> [Prompt]:
Every entry must be set down exactly in the answer; no pictures should appear.
** Opening Records shown block **
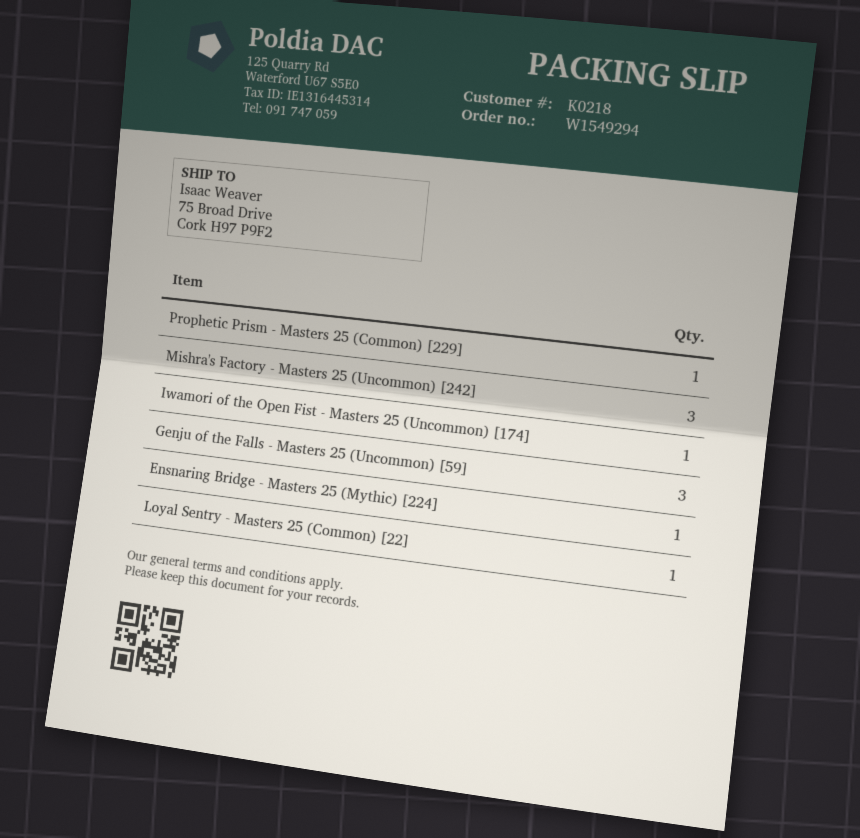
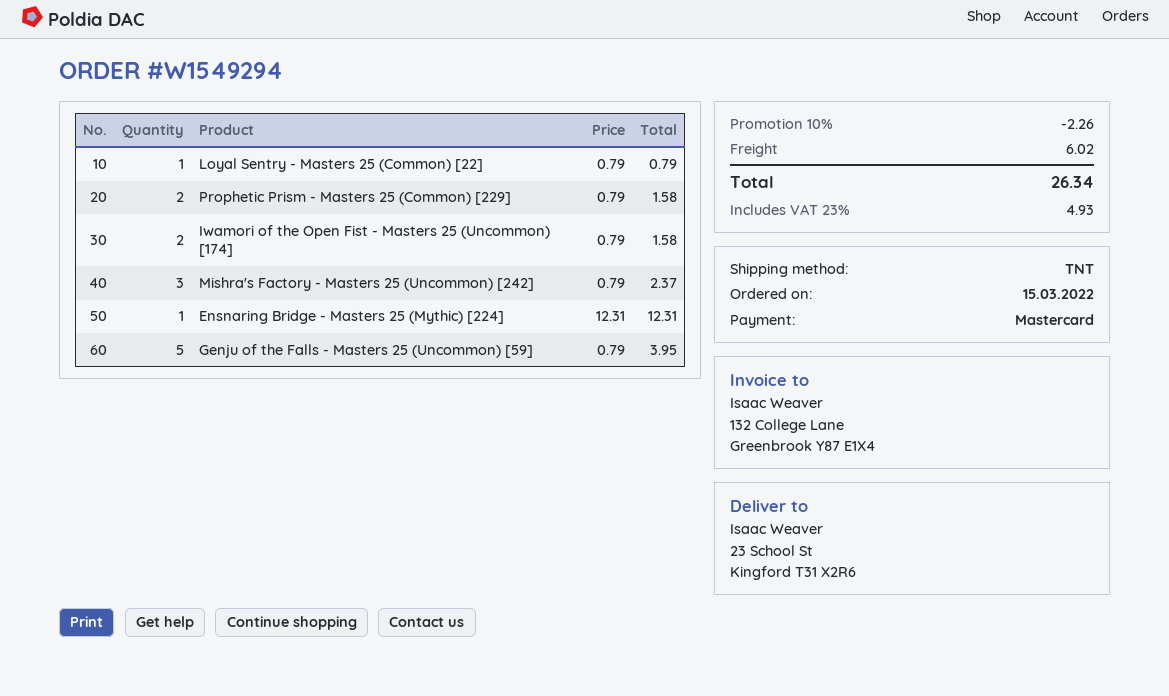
ship to: 75 Broad Drive, Cork H97 P9F2 -> 23 School St, Kingford T31 X2R6
Prophetic Prism - Masters 25 (Common) [229]: 1 -> 2
Iwamori of the Open Fist - Masters 25 (Uncommon) [174]: 1 -> 2
Genju of the Falls - Masters 25 (Uncommon) [59]: 3 -> 5

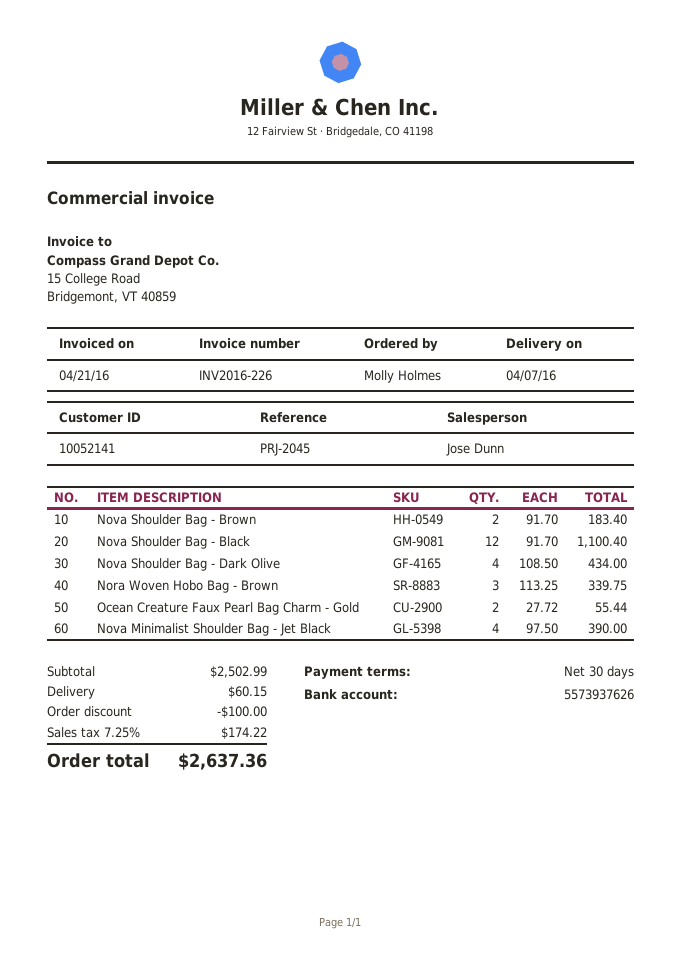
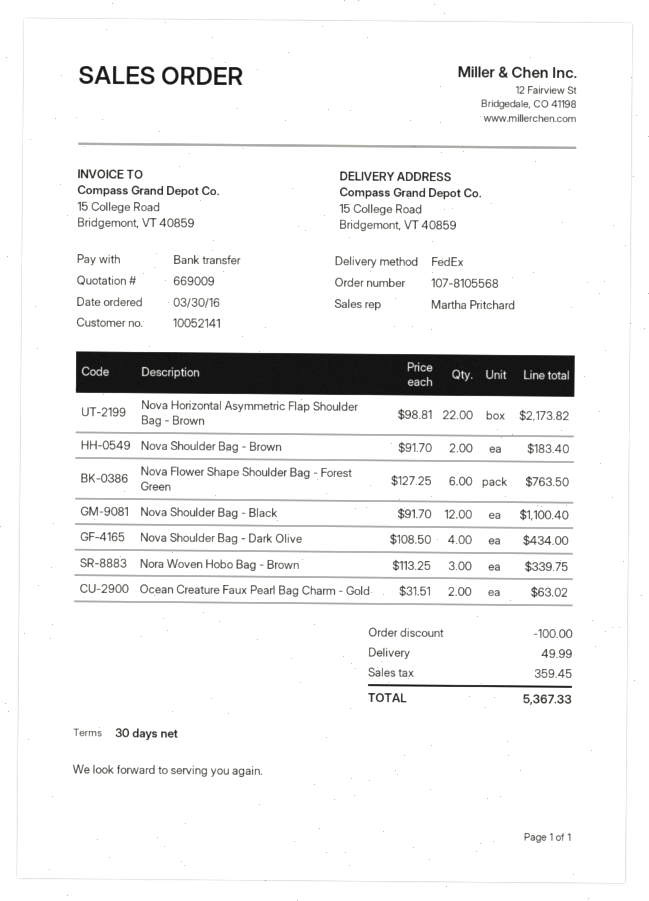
sales rep: Jose Dunn -> Martha Pritchard
Ocean Creature Faux Pearl Bag Charm - Gold: 2 x 27.72 = 55.44 -> 2 x 31.51 = 63.02
Nova Minimalist Shoulder Bag - Jet Black: 4 x 97.50 = 390.00 -> none
Nova Horizontal Asymmetric Flap Shoulder Bag - Brown: none -> 22 x 98.81 = 2173.82
Nova Flower Shape Shoulder Bag - Forest Green: none -> 6 x 127.25 = 763.50
shipping: 60.15 -> 49.99
tax: 174.22 -> 359.45
total: 2637.36 -> 5367.33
** Closing Records shown block **
> [Solution for this exercise]:
ship to: 75 Broad Drive, Cork H97 P9F2 -> 23 School St, Kingford T31 X2R6
Prophetic Prism - Masters 25 (Common) [229]: 1 -> 2
Iwamori of the Open Fist - Masters 25 (Uncommon) [174]: 1 -> 2
Genju of the Falls - Masters 25 (Uncommon) [59]: 3 -> 5

sales rep: Jose Dunn -> Martha Pritchard
Ocean Creature Faux Pearl Bag Charm - Gold: 2 x 27.72 = 55.44 -> 2 x 31.51 = 63.02
Nova Minimalist Shoulder Bag - Jet Black: 4 x 97.50 = 390.00 -> none
Nova Horizontal Asymmetric Flap Shoulder Bag - Brown: none -> 22 x 98.81 = 2173.82
Nova Flower Shape Shoulder Bag - Forest Green: none -> 6 x 127.25 = 763.50
shipping: 60.15 -> 49.99
tax: 174.22 -> 359.45
total: 2637.36 -> 5367.33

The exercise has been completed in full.